Les retraites

Le Parisien - Retraites : Gilles Le Gendre, patron des députés LREM, ouvre la voie à une suppression de la réforme

il y a 1 mois, par Info santé sécu social

Il insiste sur la nécessité d’aboutir à un « pacte républicain » pour sortir de la crise causée par le Covid-19.

Par Le Parisien avec AFP
Le 12 avril 2020

Le nouveau coronavirus sera peut-être plus fort que la réforme des retraites. Contestée pendant plusieurs mois, suspendue par le président de la République, Emmanuel Macron, en raison de la pandémie de Covid-19, elle est dorénavant l’objet d’interrogations d’une figure majeure de la majorité.

Si elle empêche un pacte républicain de se conclure après la crise sanitaire, « la réforme des retraites devra être mise de côté », estime ainsi Gilles Le Gendre, le président du groupe La République en marche (LREM) à l’Assemblée nationale, dans un entretien au Journal du dimanche.

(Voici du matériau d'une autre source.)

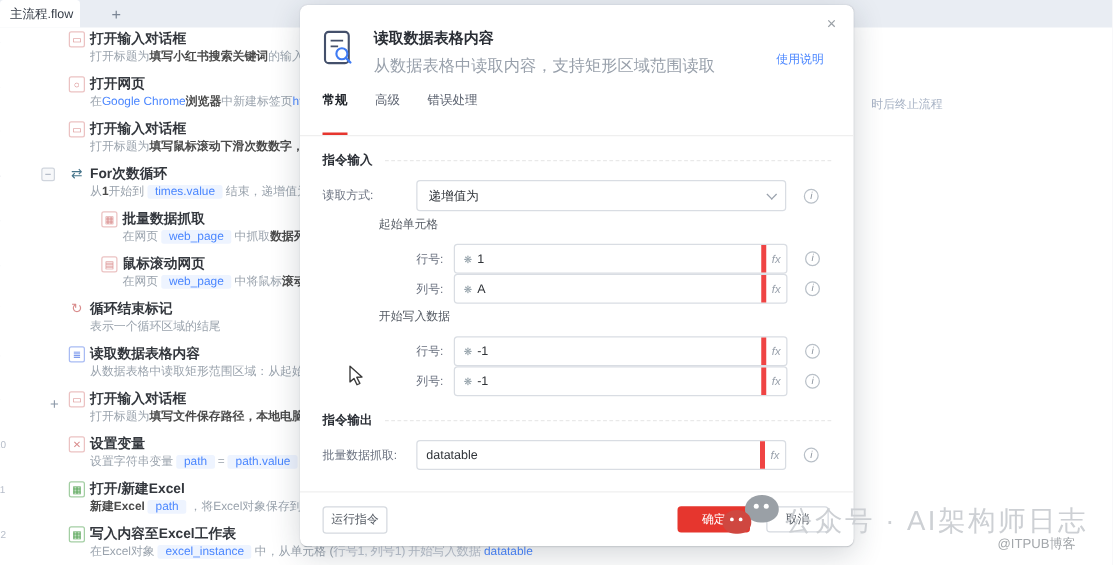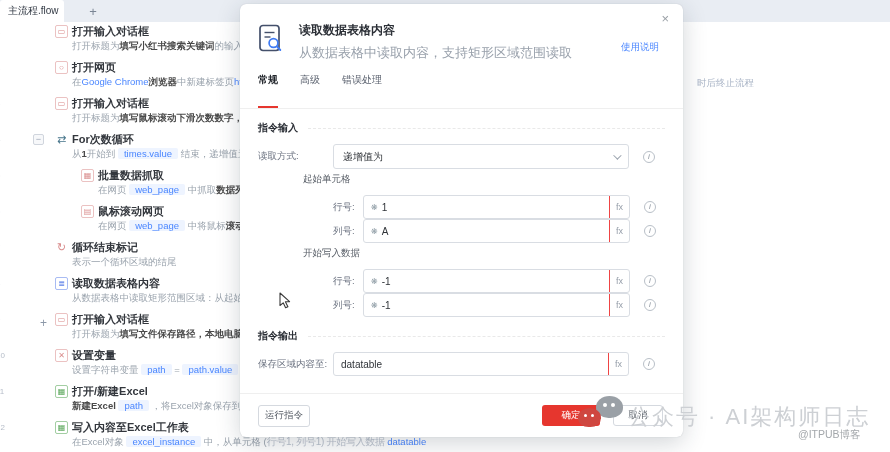"fx" .m-fx { border-left: 1px solid #ef4444 -> 4px solid #ef4444; font-style: none -> italic }
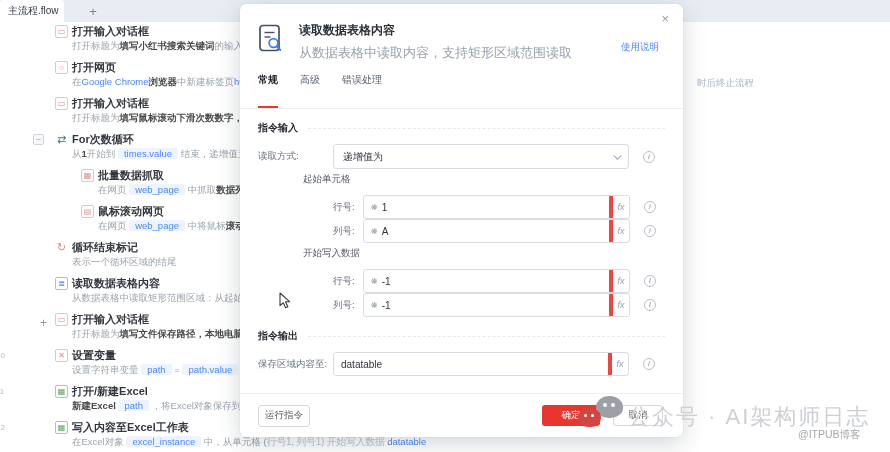"保存区域内容至:" span.m-label { text: 保存区域内容至 -> 批量数据抓取 }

Changer le monde sans détruire la mondialisation
Pour le numéro un des députés de la majorité, l’après-crise sanitaire ne sera ni le « Grand Soir » ni comme avant. « Nous devons répondre aux aspirations à une réinvention de nos modèles, français, européens, mondiaux, mais résister aux vieilles lunes, comme l’acte de décès de la mondialisation », prévient-il. Il estime que cet après « pourrait s’inscrire dans un nouveau pacte républicain, qui reposerait sur trois piliers : le redémarrage de l’économie, de nouvelles solidarités et protections, et la transition écologique ».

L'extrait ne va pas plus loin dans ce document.